* _Input records_:
**********
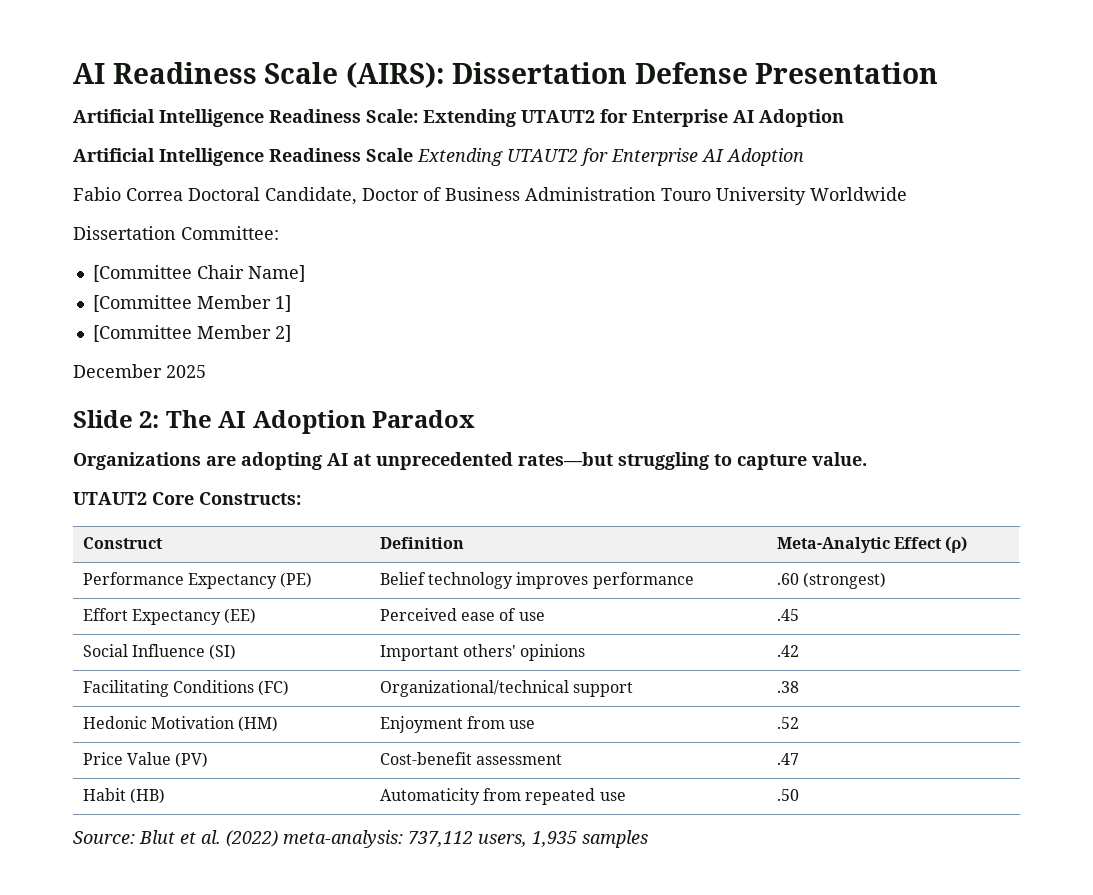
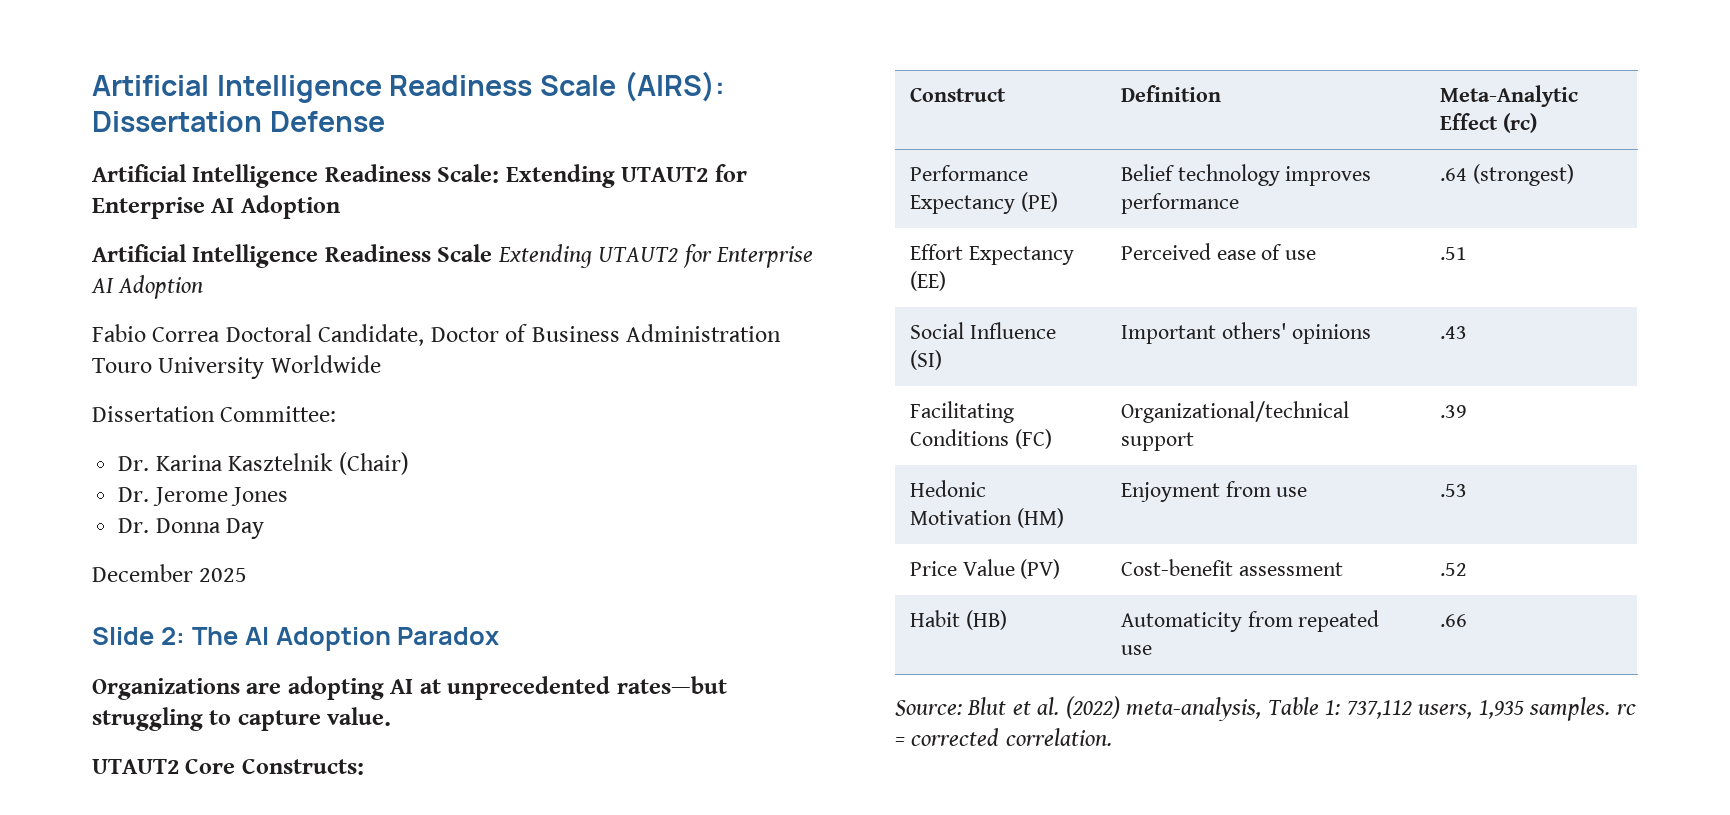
- AI Readiness Scale (AIRS): Dissertation Defense Presentation
+ Artificial Intelligence Readiness Scale (AIRS): Dissertation Defense
- [Committee Chair Name]
- [Committee Member 1]
- [Committee Member 2]
+ Dr. Karina Kasztelnik (Chair)
+ Dr. Jerome Jones
+ Dr. Donna Day
- Construct | Definition | Meta-Analytic Effect (ρ)
+ Construct | Definition | Meta-Analytic Effect (rc)
- Performance Expectancy (PE) | Belief technology improves performance | .60 (strongest)
+ Performance Expectancy (PE) | Belief technology improves performance | .64 (strongest)
- Effort Expectancy (EE) | Perceived ease of use | .45
+ Effort Expectancy (EE) | Perceived ease of use | .51
- Social Influence (SI) | Important others' opinions | .42
+ Social Influence (SI) | Important others' opinions | .43
- Facilitating Conditions (FC) | Organizational/technical support | .38
+ Facilitating Conditions (FC) | Organizational/technical support | .39
- Hedonic Motivation (HM) | Enjoyment from use | .52
+ Hedonic Motivation (HM) | Enjoyment from use | .53
- Price Value (PV) | Cost-benefit assessment | .47
+ Price Value (PV) | Cost-benefit assessment | .52
- Habit (HB) | Automaticity from repeated use | .50
+ Habit (HB) | Automaticity from repeated use | .66
- Source: Blut et al. (2022) meta-analysis: 737,112 users, 1,935 samples
+ Source: Blut et al. (2022) meta-analysis, Table 1: 737,112 users, 1,935 samples. rc = corrected correlation.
**********
Please return the span of lines above that opens with the one containing "Intelligence Readiness Scale (AIRS): Dissertation Defense" and closes with the final line, both included, exactly as written and nothing more.

* _Your response_:
+ Artificial Intelligence Readiness Scale (AIRS): Dissertation Defense
- [Committee Chair Name]
- [Committee Member 1]
- [Committee Member 2]
+ Dr. Karina Kasztelnik (Chair)
+ Dr. Jerome Jones
+ Dr. Donna Day
- Construct | Definition | Meta-Analytic Effect (ρ)
+ Construct | Definition | Meta-Analytic Effect (rc)
- Performance Expectancy (PE) | Belief technology improves performance | .60 (strongest)
+ Performance Expectancy (PE) | Belief technology improves performance | .64 (strongest)
- Effort Expectancy (EE) | Perceived ease of use | .45
+ Effort Expectancy (EE) | Perceived ease of use | .51
- Social Influence (SI) | Important others' opinions | .42
+ Social Influence (SI) | Important others' opinions | .43
- Facilitating Conditions (FC) | Organizational/technical support | .38
+ Facilitating Conditions (FC) | Organizational/technical support | .39
- Hedonic Motivation (HM) | Enjoyment from use | .52
+ Hedonic Motivation (HM) | Enjoyment from use | .53
- Price Value (PV) | Cost-benefit assessment | .47
+ Price Value (PV) | Cost-benefit assessment | .52
- Habit (HB) | Automaticity from repeated use | .50
+ Habit (HB) | Automaticity from repeated use | .66
- Source: Blut et al. (2022) meta-analysis: 737,112 users, 1,935 samples
+ Source: Blut et al. (2022) meta-analysis, Table 1: 737,112 users, 1,935 samples. rc = corrected correlation.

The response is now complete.